Les habitants de la calanque de La Vesse, à l'ouest de Marseille, ne quitteraient pour rien au monde un "coin de paradis" qui s'affiche à prix d'or dans les annonces immobilières. Pourtant, de gros blocs de pierre menacent de se détacher de la falaise et d'écraser les cabanons en contrebas.

Une centaine de personnes habitent, dans un paysage de carte postale donnant sur la rade de Marseille, le petit vallon encaissé, cerné de terrains protégés et inconstructibles qui appartiennent au Conservatoire du littoral. "Le problème des blocs de calcaire instables est connu historiquement", explique Roger Estève, délégué régional adjoint au Conservatoire, qui a commandé une étude au Centre d'études techniques de l'équipement (CETE) sur le sujet.

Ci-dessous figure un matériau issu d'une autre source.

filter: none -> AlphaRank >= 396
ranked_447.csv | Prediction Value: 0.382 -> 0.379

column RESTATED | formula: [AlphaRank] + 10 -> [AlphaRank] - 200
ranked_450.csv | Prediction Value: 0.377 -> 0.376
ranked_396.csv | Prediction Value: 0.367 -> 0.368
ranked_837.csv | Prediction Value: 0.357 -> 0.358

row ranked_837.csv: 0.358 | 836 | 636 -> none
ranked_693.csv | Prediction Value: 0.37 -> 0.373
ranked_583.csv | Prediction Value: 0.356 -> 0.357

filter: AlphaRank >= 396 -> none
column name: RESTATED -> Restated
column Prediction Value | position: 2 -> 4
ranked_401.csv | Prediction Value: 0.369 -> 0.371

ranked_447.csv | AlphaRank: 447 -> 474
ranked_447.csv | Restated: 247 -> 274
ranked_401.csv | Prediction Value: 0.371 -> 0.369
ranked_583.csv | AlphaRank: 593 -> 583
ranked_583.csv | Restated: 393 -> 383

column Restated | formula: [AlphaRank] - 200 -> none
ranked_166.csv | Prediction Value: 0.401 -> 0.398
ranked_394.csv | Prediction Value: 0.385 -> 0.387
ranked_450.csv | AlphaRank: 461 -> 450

Selon cette enquête, achevée en juillet 2003, des blocs allant jusqu'à 20 m3 menacent, à moyen, voire à court terme, certaines habitations. Le problème, qui "touche l'ensemble du Rove, est plus sensible à la Vesse, notamment la pointe sud où une ancienne carrière de pierre a fortement fracturé la roche", poursuit M. Estève.

D'abord construits de bric et de broc, les cabanons étaient apparus au début du XIXème siècle en même temps qu'un viaduc SNCF. Petit à petit, sans qu'aucun permis de construire ne soit déposé, le béton a remplacé le bois, les cabanons se sont embellis, et la municipalité a fini par les légaliser, installer l'électricité et le tout-à-l'égoût.

Le Conservatoire du littoral a déjà mené, pour quelque 100.000 euros, des opérations ponctuelles de consolidation (purge à l'explosif, grillages, talus...), à partir de 1998, lorsqu'un bloc de pierre s'était écrasé sur une salle de bain sans faire de blessé. Un programme global de travaux coûterait quelque 3 millions d'euros, estime désormais le CETE.

Le maire PCF du Rove, Georges Rosso, qui estime que c'est au "Conservatoire de prendre ses responsabilités", juge qu'un programme pluriannuel d'opérations ponctuelles de "quelques dizaines de milliers d'euros" suffirait à "sécuriser les zones à risque". En attendant, une révision du plan d'occupation des sols (POS, qui s'appellera désormais PLU, plan local d'urbanisme) a été lancée pour mieux prendre en compte le risque d'éboulement. Car il est hors de question de faire évacuer la zone. "C'est de la dynamite, si je prends un arrêté d'évacuation, je ruine tout le monde", avoue le maire.

De fait, les habitants affirment qu'ils ne partiront pour "rien au monde", comme le raconte André, 65 ans, qui réside là "quasiment depuis (sa) naissance". "Ca fait des siècles que les pierres tombent", poursuit-il, se disant, comme son voisin Roger, "pas du tout effrayé". "Le paradis, ça se paie". Et même très cher. Selon le journal marseillais l'Hebdo, un cabanon de 90 m2 est actuellement en vente pour 360.000 euros, un autre de 60 m2 s'affiche à 160.000 euros.

"C'est à une demi-heure de Marseille, Marignane ou Fos", explique Roger Estève, qui n'exclurait pas de céder lui-même à la tentation si l'occasion s'en présentait. "Le Conservatoire vous garantit que l'environnement ne sera pas dégradé. Si on prend le pari que le contribuable, paiera, d'une façon ou d'une autre, la consolidation, cela ne peut que prendre de la valeur".